Opposition progressiste : plus de cinquante organisations exigent le départ d’Alix Didier Fils-Aimé et réclament un exécutif bicéphale
Pétion-Ville, 6 juin 2026 – Une vaste coalition regroupant des partis politiques, des organisations de la société civile et des mouvements citoyens de l’opposition progressiste a publié, ce samedi, une déclaration conjointe dénonçant ce qu’elle qualifie de « dérive autoritaire » du gouvernement dirigé par Alix Didier Fils-Aimé et appelant à la mise en place d’un pouvoir exécutif bicéphale pour conduire la transition.
Dans ce document signé par plus d’une cinquantaine d’organisations, les signataires estiment que la transition engagée après la mise en place du Conseil présidentiel de transition (CPT) s’est éloignée de ses objectifs initiaux et a débouché sur une concentration excessive du pouvoir entre les mains du Premier ministre.
Les organisations signataires soutiennent que le maintien au pouvoir d’Alix Didier Fils-Aimé après l’échéance du CPT constituerait une violation de l’esprit de la Constitution. Elles avancent que l’application de l’article 149 ne saurait justifier une prolongation de son mandat au-delà du 7 juin 2026, date qu’elles considèrent comme une limite constitutionnelle incontournable.
Dans leur déclaration, les représentants de l’opposition dénoncent également un « pacte national » qu’ils jugent exclusif et accusent l’exécutif d’avoir marginalisé les principaux acteurs politiques et sociaux du pays. Ils reprochent au gouvernement une gestion caractérisée, selon eux, par le népotisme, le clientélisme et l’inefficacité administrative.
Les signataires dressent par ailleurs un bilan sévère de l’action gouvernementale, particulièrement en matière de sécurité et d’organisation des élections. Selon eux, l’État demeure incapable de reprendre le contrôle de vastes portions du territoire dominées par des groupes armés, tandis que le processus électoral peine à progresser.

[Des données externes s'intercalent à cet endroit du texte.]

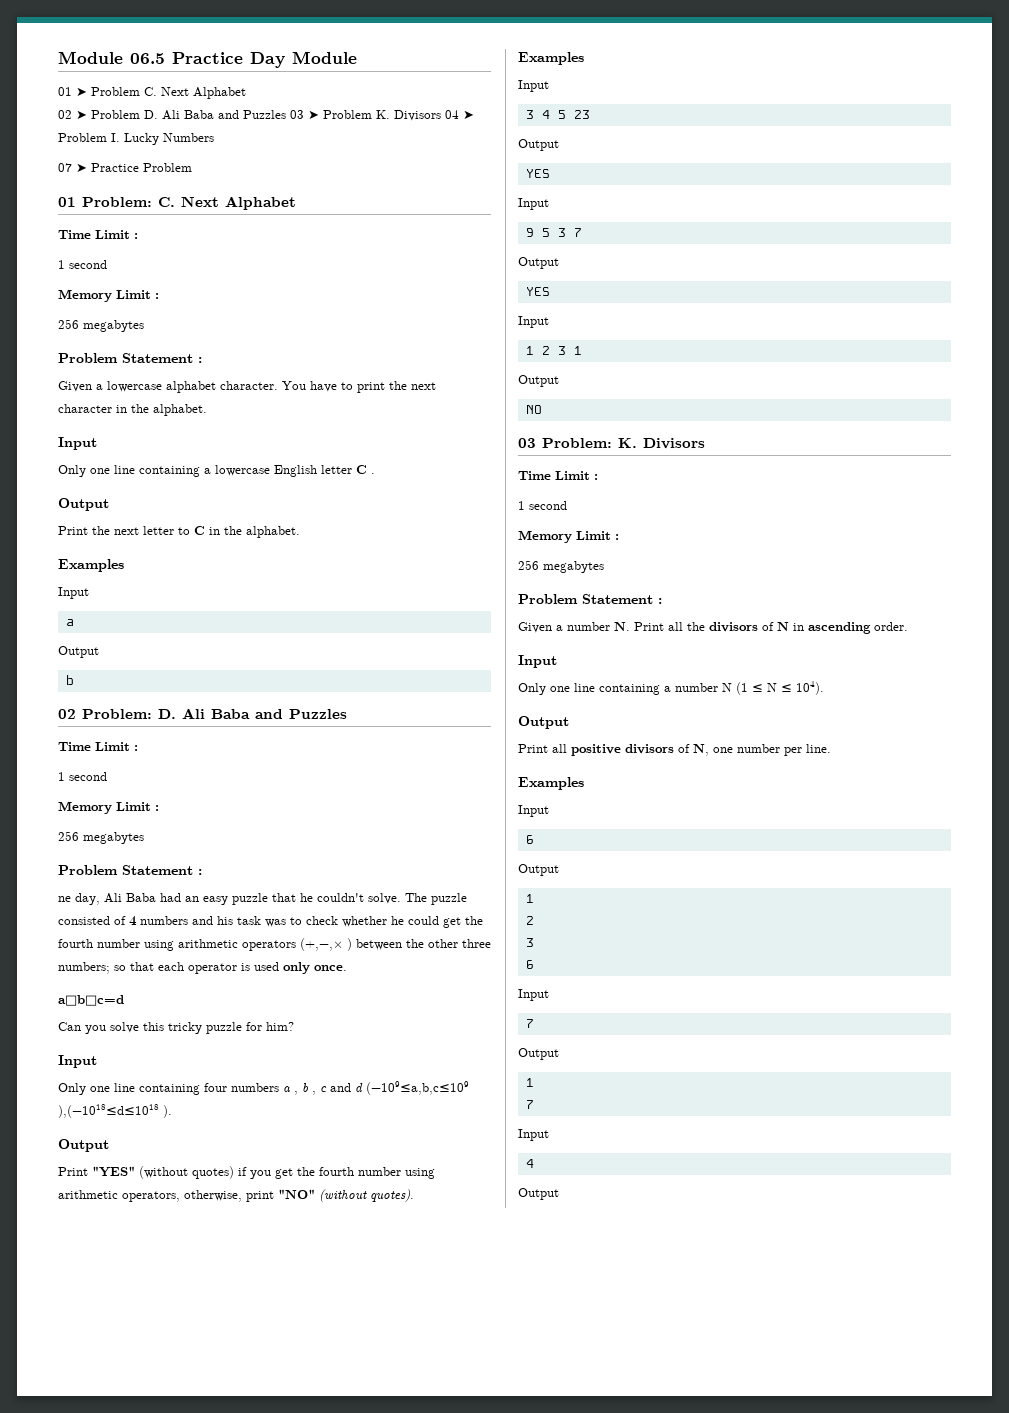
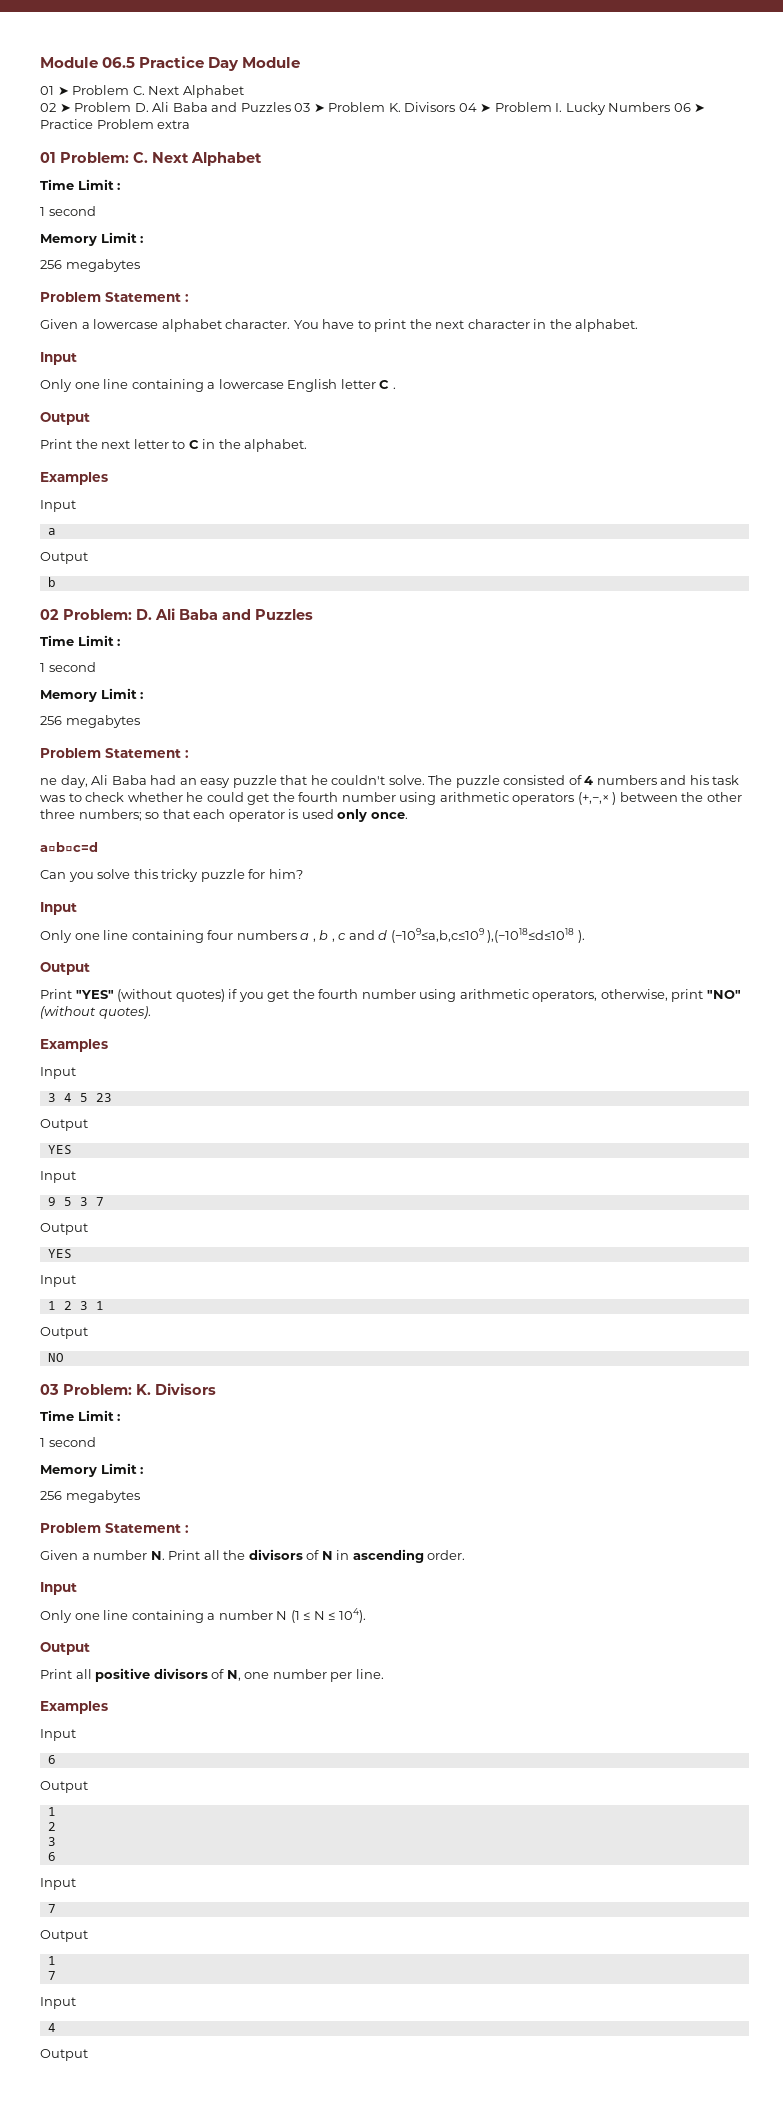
- 02 ➤ Problem D. Ali Baba and Puzzles 03 ➤ Problem K. Divisors 04 ➤ Problem I. Lucky Numbers
- 07 ➤ Practice Problem
+ 02 ➤ Problem D. Ali Baba and Puzzles 03 ➤ Problem K. Divisors 04 ➤ Problem I. Lucky Numbers 06 ➤ Practice Problem extra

La coalition s’inquiète également des tensions entourant le Conseil électoral provisoire (CEP). Elle accuse l’exécutif de vouloir exercer un contrôle excessif sur l’institution électorale, notamment à travers la gestion du budget électoral et la nomination récente d’un directeur général perçu comme proche du pouvoir.

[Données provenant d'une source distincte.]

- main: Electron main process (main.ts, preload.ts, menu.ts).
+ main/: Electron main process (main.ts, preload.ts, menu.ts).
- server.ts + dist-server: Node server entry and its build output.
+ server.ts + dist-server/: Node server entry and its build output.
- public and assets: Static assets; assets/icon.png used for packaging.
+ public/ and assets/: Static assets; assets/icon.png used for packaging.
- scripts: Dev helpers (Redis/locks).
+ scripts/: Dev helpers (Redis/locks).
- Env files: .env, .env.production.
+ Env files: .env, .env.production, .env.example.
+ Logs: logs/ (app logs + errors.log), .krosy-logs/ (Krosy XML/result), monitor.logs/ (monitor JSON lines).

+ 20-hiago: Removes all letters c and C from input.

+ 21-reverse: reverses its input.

Dans ce contexte, les organisations signataires proposent l’instauration d’un exécutif bicéphale qu’elles présentent comme une solution susceptible de rétablir l’équilibre institutionnel et de garantir une transition crédible vers des élections démocratiques. Elles annoncent la préparation d’une feuille de route destinée à encadrer une éventuelle passation de pouvoir vers cette nouvelle architecture politique.
La déclaration adresse également des critiques au Bureau intégré des Nations unies en Haïti (BINUH), auquel les signataires reprochent une attitude qu’ils jugent trop conciliante à l’égard des autorités en place. Ils invitent l’institution onusienne à favoriser le retour à l’ordre démocratique et au respect des normes électorales.
Enfin, la coalition prévient qu’en cas de maintien du pouvoir actuel au-delà de la date qu’elle considère comme l’échéance légale, elle appellera à une mobilisation nationale. « La rupture sera alors absolue », avertissent les signataires, affirmant vouloir poursuivre leur combat jusqu’à l’établissement d’un pouvoir qu’ils jugent légitime et représentatif de la volonté populaire.
Parmi les principaux signataires figurent notamment l’ancien sénateur Dieuseul Simon Desras, Me Annibal Coffy, des représentants de l’Accord Montana, de l’Initiative du 24 avril, de Debout Citoyen, ainsi que plusieurs plateformes politiques et organisations de la société civile.